Your objective: Leave every picture out and write out the records below exactly.

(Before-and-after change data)
┄┄┄┄┄┄┄┄┄┄
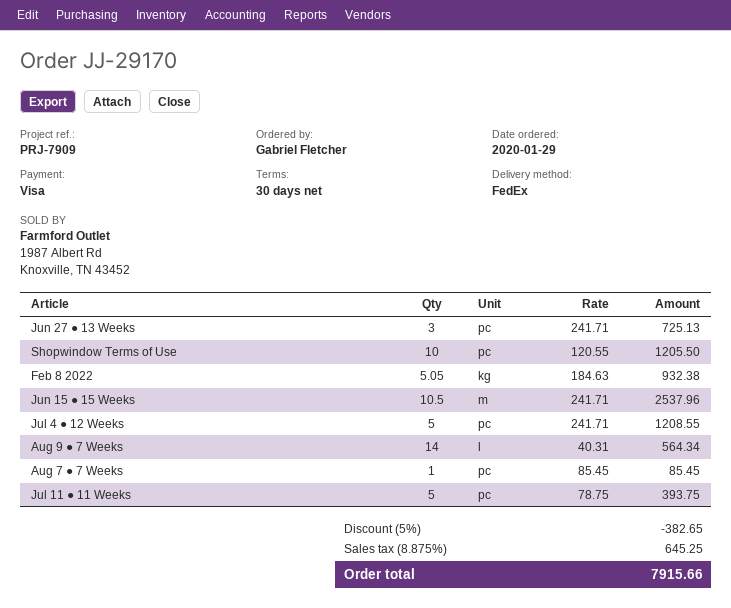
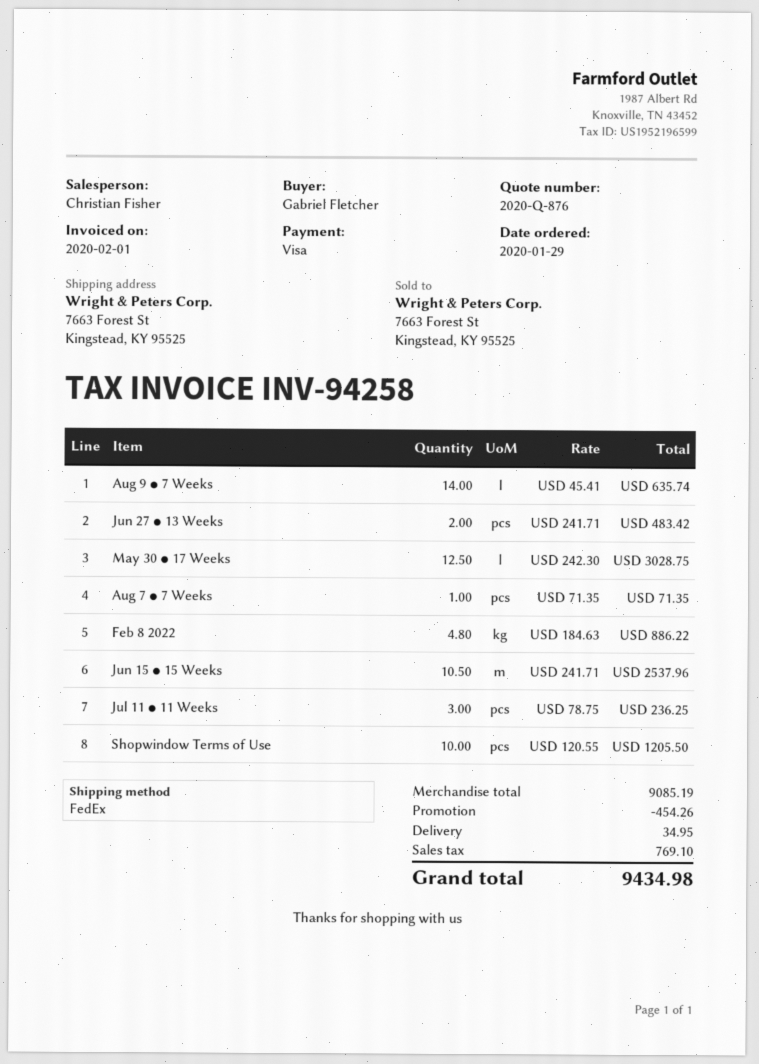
Jun 27 ● 13 Weeks: 3 x 241.71 = 725.13 -> 2 x 241.71 = 483.42
Feb 8 2022: 5.05 x 184.63 = 932.38 -> 4.8 x 184.63 = 886.22
Jul 4 ● 12 Weeks: 5 x 241.71 = 1208.55 -> none
Aug 9 ● 7 Weeks: 14 x 40.31 = 564.34 -> 14 x 45.41 = 635.74
Aug 7 ● 7 Weeks: 1 x 85.45 = 85.45 -> 1 x 71.35 = 71.35
Jul 11 ● 11 Weeks: 5 x 78.75 = 393.75 -> 3 x 78.75 = 236.25
May 30 ● 17 Weeks: none -> 12.5 x 242.30 = 3028.75
discount: 382.65 -> 454.26
shipping: none -> 34.95
tax: 645.25 -> 769.10
total: 7915.66 -> 9434.98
┄┄┄┄┄┄┄┄┄┄
Answer section:
Jun 27 ● 13 Weeks: 3 x 241.71 = 725.13 -> 2 x 241.71 = 483.42
Feb 8 2022: 5.05 x 184.63 = 932.38 -> 4.8 x 184.63 = 886.22
Jul 4 ● 12 Weeks: 5 x 241.71 = 1208.55 -> none
Aug 9 ● 7 Weeks: 14 x 40.31 = 564.34 -> 14 x 45.41 = 635.74
Aug 7 ● 7 Weeks: 1 x 85.45 = 85.45 -> 1 x 71.35 = 71.35
Jul 11 ● 11 Weeks: 5 x 78.75 = 393.75 -> 3 x 78.75 = 236.25
May 30 ● 17 Weeks: none -> 12.5 x 242.30 = 3028.75
discount: 382.65 -> 454.26
shipping: none -> 34.95
tax: 645.25 -> 769.10
total: 7915.66 -> 9434.98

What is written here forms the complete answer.